Evelyn s’adossa confortablement aux gros coussins qu’elle avait disposés par terre.
— Vous voulez dire que personne ne possède son petit alambic personnel, chez vous ?
— Pas à ma connaissance, répondit David en secouant la tête.
— J’imagine qu’il n’y a pas de voleurs, non plus ?
Il sourit.
— Et pas davantage de percepteurs.
— Eh bien, ça ne m’étonne pas qu’on surnomme Île Un le Petit Paradis !
David finit par mettre la main sur sa cave.
— Ah ! Voilà. J’ai du chablis californien. Ou bien…
— Le chablis ira très bien.
— Seulement, il n’est pas très frais. Je peux le mettre à rafraîchir, si vous voulez.
— Non, c’est inutile.
— Il va aussi falloir penser au dîner, enchaîna David en se mettant en quête de verres. Vous avez le choix : lapin, poulet ou chèvre.
— Chèvre ? répéta Evelyn avec une grimace de dégoût.
— Ne parlez pas sans savoir. Attendez d’y avoir goûté. C’est meilleur que le mouton…
— J’en doute.
— …et, ici, les chèvres sont des animaux très utiles : elles éliminent les déchets, fournissent du lait, du crin et de la viande.
— Je préférerai quand même le poulet.
David sortit du réfrigérateur un verre givré qu’il remplit de vin à l’intention de son invitée, se servit un whisky à l’eau et rejoignit Evelyn devant le feu. Quand il s’accroupit pour lui donner son verre, il sentit la chaleur de l’âtre roussir les poils de son bras nu.
Evelyn prit le verre qu’il lui tendait de la main gauche sans cesser de maintenir de la main droite la serviette serrée autour de son corps. L’idée qu’elle se faisait de la pudeur amusa David qui sourit intérieurement. La sortie de bain qui la couvrait comme un sarong révélait avec générosité une ample surface de peau douce et blanche — les épaules, les bras, les cuisses. Elle a une gorge splendide, songea-t-il en se demandant quel effet cela ferait de l’embrasser.

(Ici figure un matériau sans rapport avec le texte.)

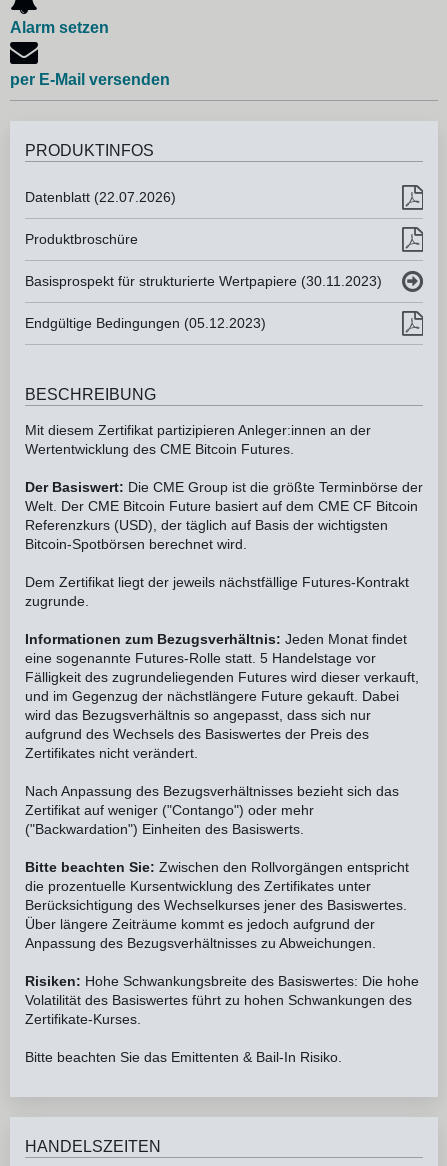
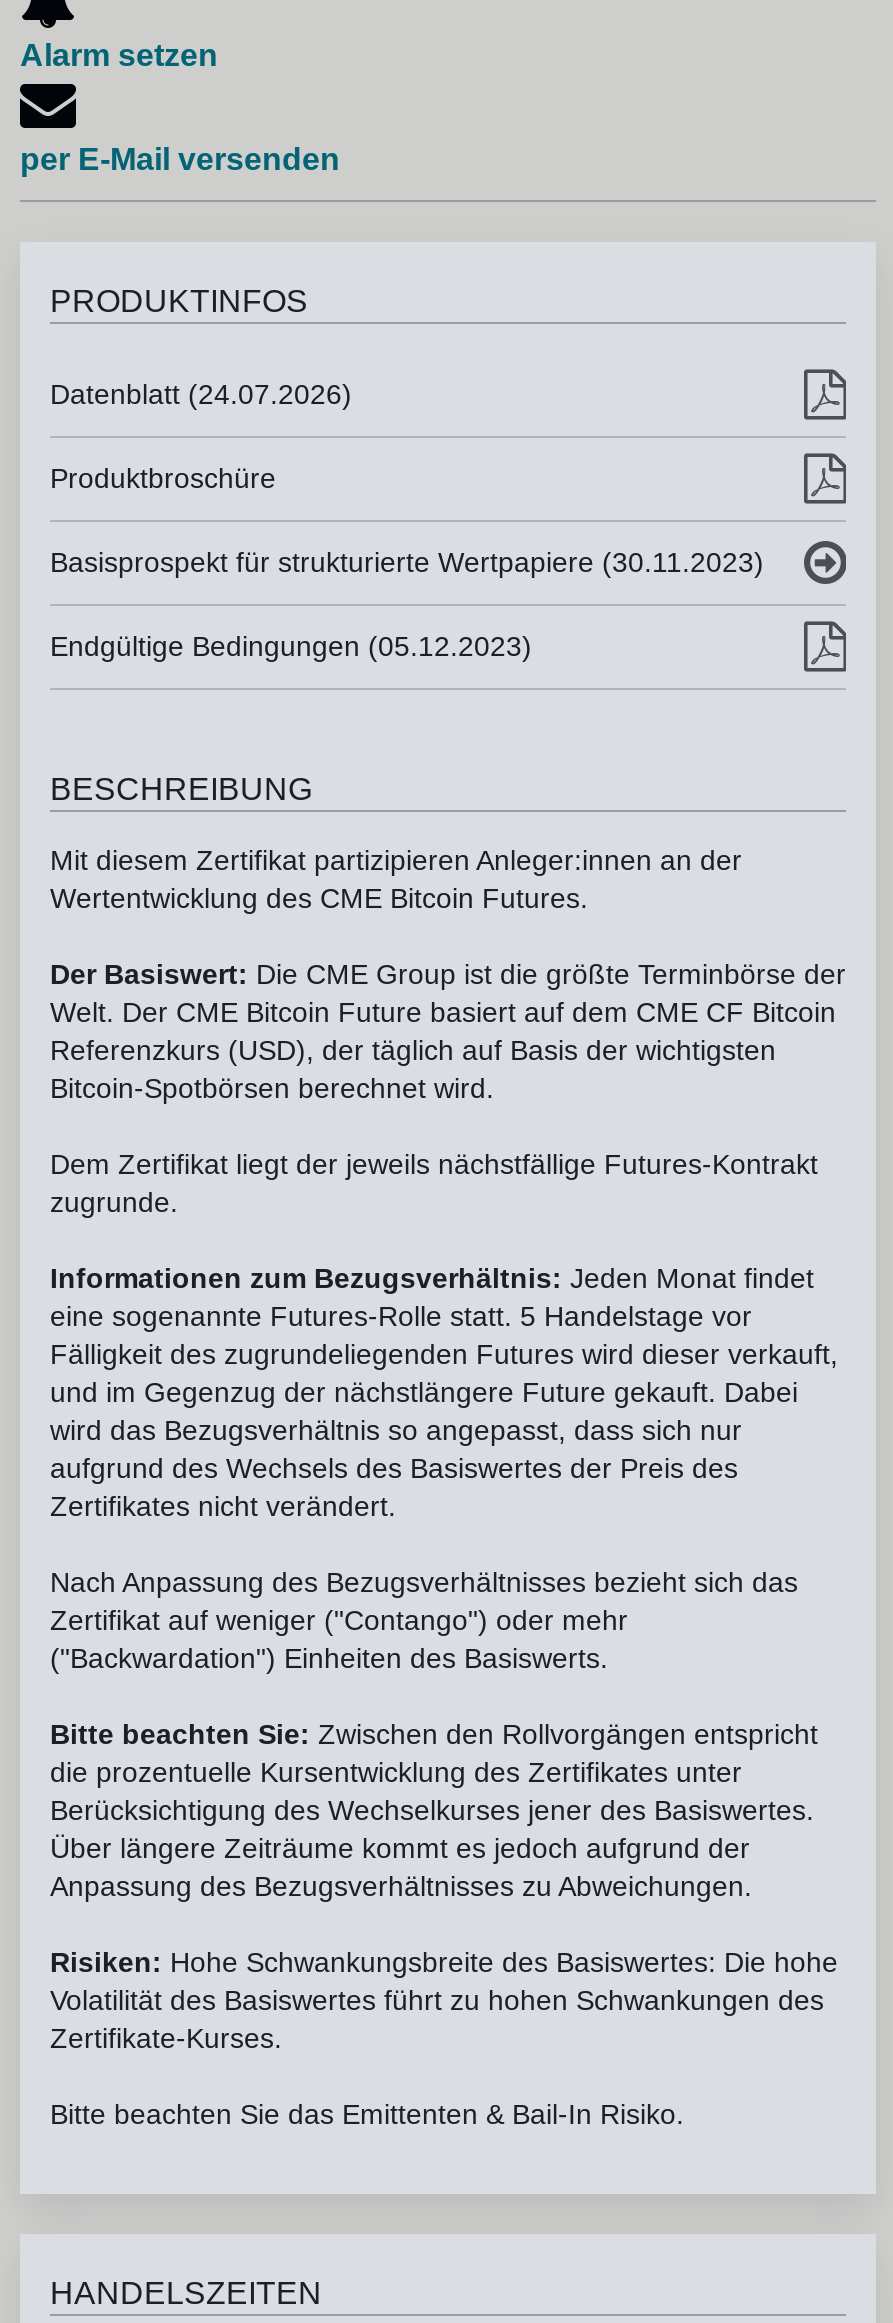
[25,189,176,205] Datenblatt (22.07.2026) -> [50,378,352,410] Datenblatt (24.07.2026)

Mais au lieu de passer à l’acte, il sortit deux rations de poulet du frigo et glissa les plats tout prêts dans le four à micro-ondes dont il régla la pendule.
— Le dîner sera prêt dans une demi-heure, annonça-t-il en s’asseyant sur le sol à côté d’Evelyn.
— C’est si long que ça ?
— Ça pourrait être cuit en trois minutes mais j’avais pensé que vous préféreriez déguster l’apéritif en prenant votre temps.
Une expression bizarre se peignit sur les traits de la jeune fille qui, finalement, ne put se retenir :
— C’est que je meurs de faim, David ! Je n’ai rien mangé depuis ce matin 11 heures.
— Oh ! Je suis désolé. (Il se leva d’un bond.) Si j’avais su que…
— Vous n’avez pas faim, vous ?
— Si, un peu, mais je peux rester longtemps sans manger.
— Eh bien, pas moi.
Il alla couper quelques tranches de fromage et lui ramena par la même occasion un paquet de biscuits. Quand elle se mit à les grignoter, il remarqua que le bruit qu’ils faisaient sous sa dent couvrait le craquement des bûches. Cela aussi l’amusa. La chaleur combinée du feu et du whisky avaient un effet relaxant et il se sentait bien. Il était assez près d’Evelyn pour pouvoir caresser son épaule nue rien qu’en tendant légèrement la main. Assez près pour humer son parfum. Mais il évitait de la toucher. Impossible de deviner comment elle réagirait.